CHICAGO -- The end to more than 20 years of litigation involving the city of Chicago-Calumet Skyway bond default will have to wait at least a few more days.
Lawyers representing the city of Chicago and bondholders were scheduled to meet yesterday with U.S. District Court Judge James Moran to officially dismiss the case, which involved $101 million of bonds sold in the 1950s to finance the skyway's construction.
Instead, the parties agreed to postpone the move.
"We feel that because of the age of the issue it would be wise to give holders of bearer bonds a little more time to redeem their bonds and any remaining interest coupons," said Ken Purcell, an attorney at Winston & Strawn, which is representing bondholders.

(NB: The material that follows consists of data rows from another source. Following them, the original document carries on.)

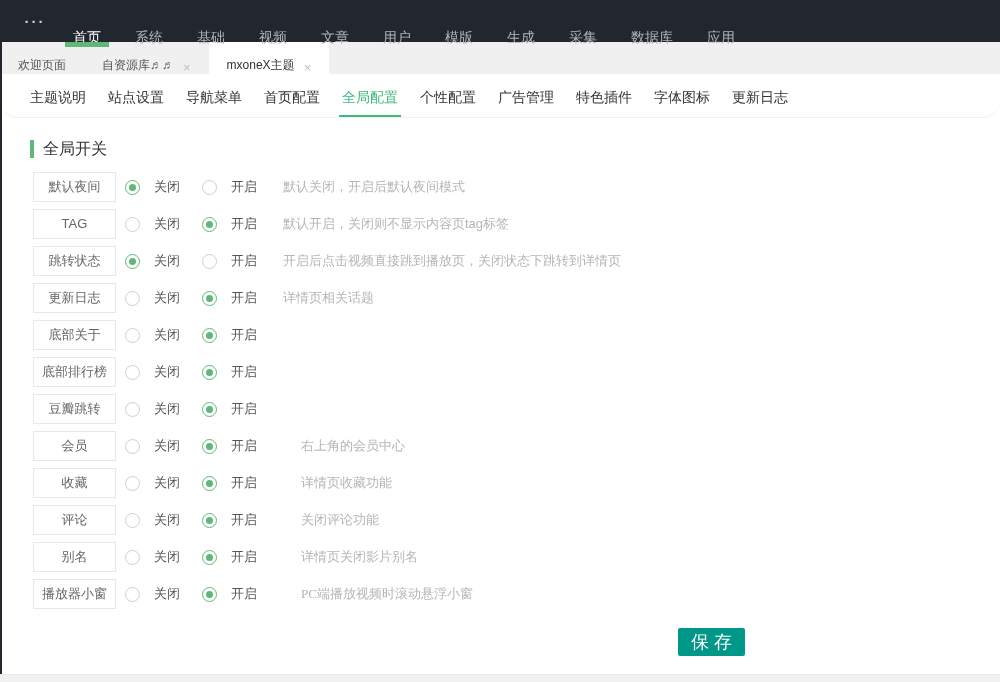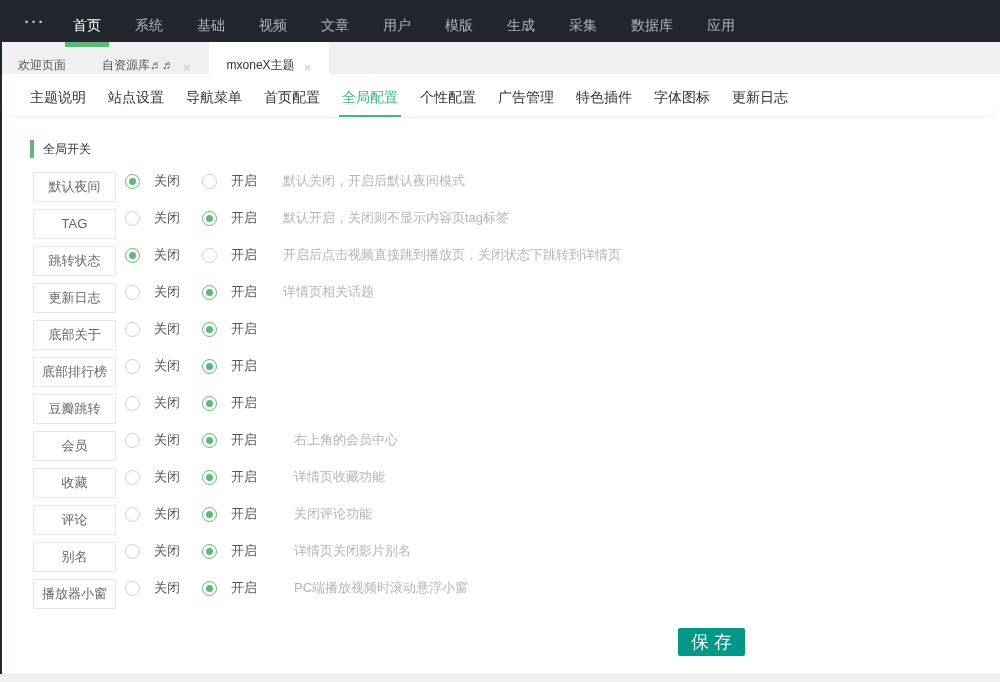"首页" .nav-item { padding: 4px 17px -> 16px 17px }
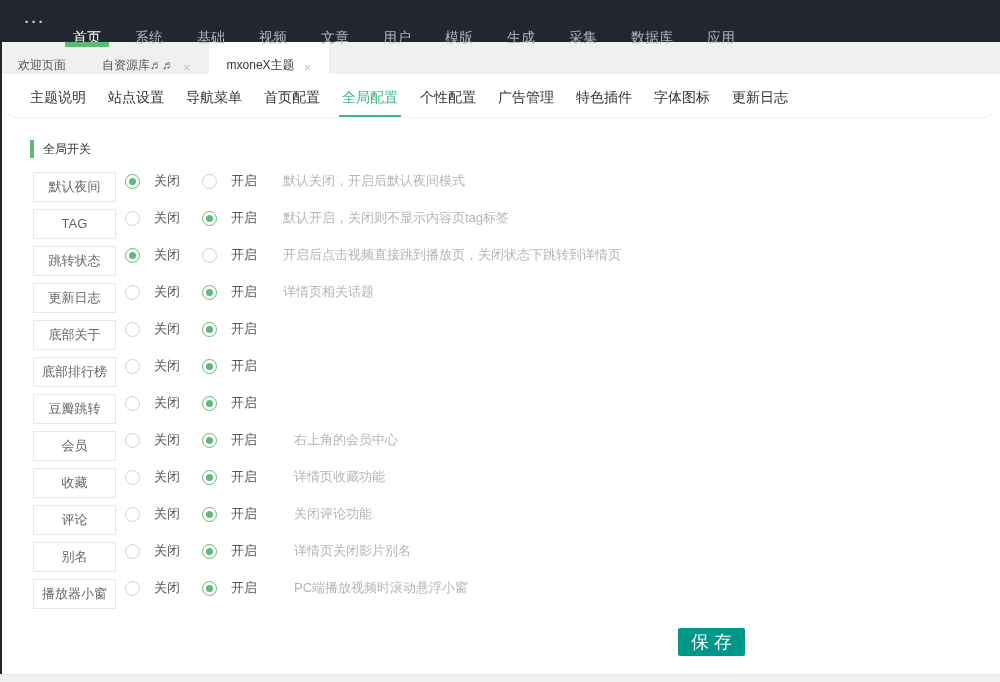"全局开关" .section-title { font-size: 12px -> 16px }
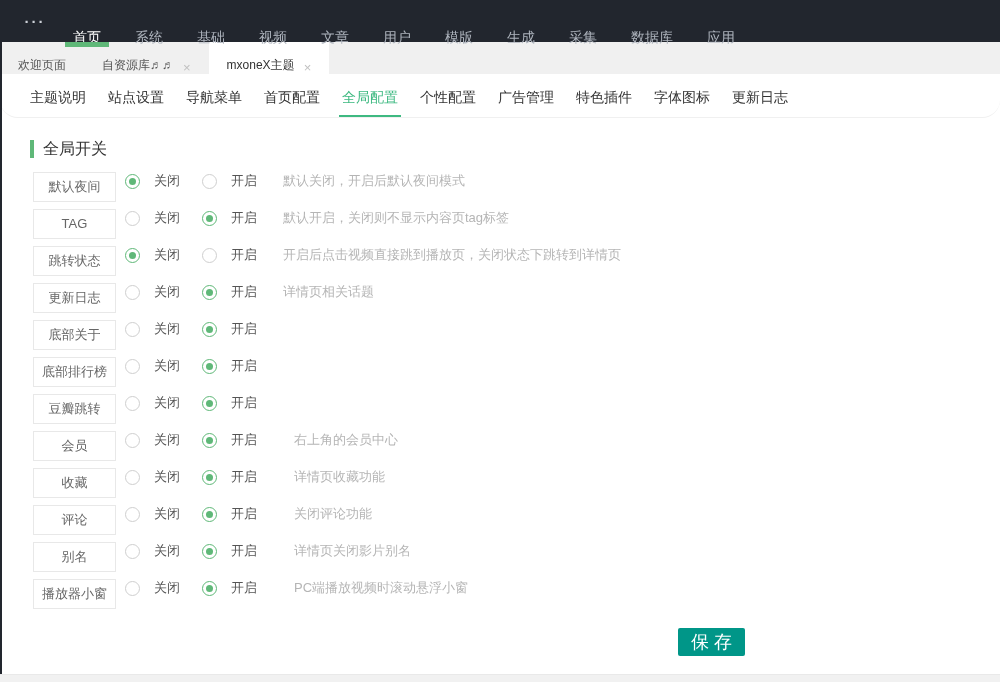"默认夜间" .row { align-items: flex-start -> center }
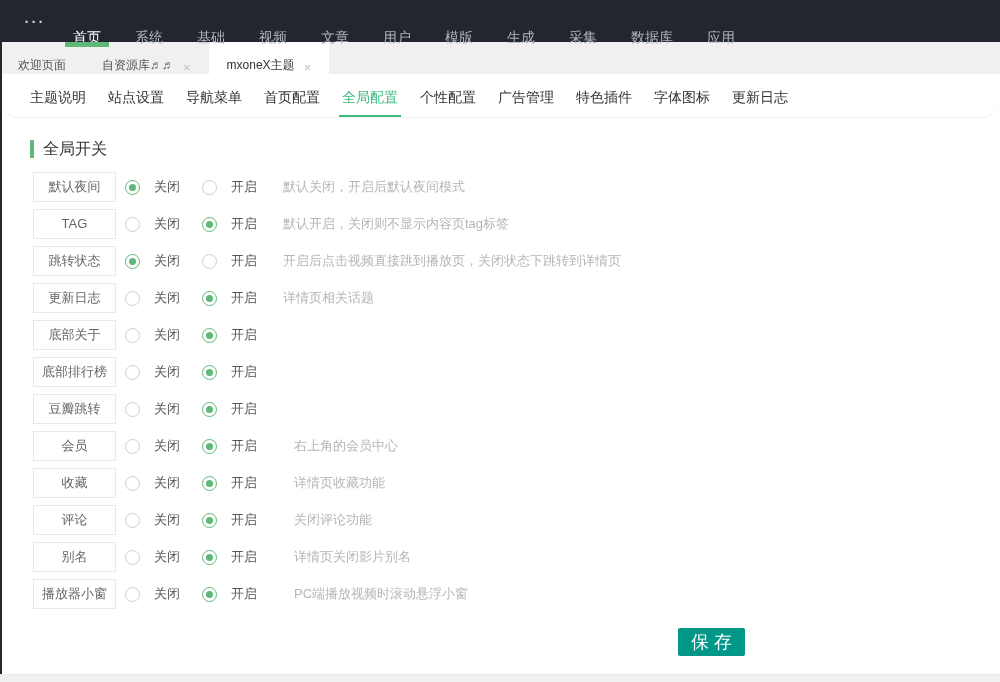"右上角的会员中心" .row-desc.wide { font-family: none -> Liberation Serif, serif; left: 261px -> 268px }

In May, bondholders agreed to dismiss their lawsuit after the city announced it would do a current refunding of the debt and use the proceeds to redeem the outstanding bonds at a price of 101% starting July 1.
Chicago refunded $90.2 million of the remaining bonds on May 24 and had redeemed $76 million of the bonds by midday last Friday, according to Leslie D. Locke, an attorney representing American National Bank, the depository for the bonds. However, $14.6 million of bearer bonds remained unredeemed, Locke said.
The attorney for bondholders said a delay in dismissing the litigation will give the owners of the bonds more time to redeem their holdings.
The bonds have been outstanding from 37 to 39 years. Chicago sold $88 million of the revenue bonds in 1955 and another $13 million of bonds in 1957 -- long before bonds were registered. Officials involved in the redemption speculated that some of the bonds may be kept in safety deposit boxes, drawers, or safes of bondholders.
"If they are bearer bonds, there isn't a record of who owns them," Locke said. "The bonds have to be submitted."
One municipal bond market participant said that bonds with 40-year maturities, like the skyway bonds, are uncommon. He said that bonds issued in the 1950s and 1960s typically had low coupon rates, and so were not redeemed until their maturity dates. The interest rates on the skyway bonds were 3 3/8% and 4 3/8%.
The market participant said that there is no way to reach holders of the bearer bonds. "They'll show up eventually," he said.
An official at one of the depository trust companies said that she has never handled any bonds with 40-year maturities.
Gail Niemann, Chicago's deputy corporation counsel, said the city has given "all the notices it's required to give" to bondholders for the redemption. However, she could not explain how the notices were given. An executive at American National Bank declined to comment on the process and referred questions to the city's legal department.
Niemann blamed the postponement in court on a minor dispute over a redemption by one bondholder. She said the city believes the redemption has gone "amazingly well."
"I'm frankly amazed that much has been paid out already," she said.
Purcell said that the lawsuit will probably be dismissed on July 21 even if many of the remaining bonds are still unredeemed as of that date.
"We can't keep it pending indefinitely," he said. "At that point, the city would have done what it's obligated to do."
Even after the litigation is gone, "the money is not going to disappear," Locke said.
He said American National Bank is required to hold the money for seven years from the date of redemption. After seven years, the bank, under Illinois law, would turn the money over to the state. Locke said that bondholders would then be able to get their money from the state.
Bondholders have been in federal court since the 1970s to seek remedies for the bond default that occurred in 1963 due to a lack of sufficient traffic on the 7.8-mile tollroad that connects the southeast side of Chicago with the northwest corner of Indiana. Chicago caught up with past-due interest on the bonds in 1989 and redeemed $10.8 million of bonds through a court-ordered tender offer in 1991. Bondholders have also successfully sought courtordered toll increases on the skyway.
Chicago's redemption of the bonds in May through a 30-year refunding came months before the Jan. 1, 1995, maturity date for the outstanding bonds. If Chicago had not redeemed the bonds by that date, the city would have faced interest rate penalties and continued bondholder litigation.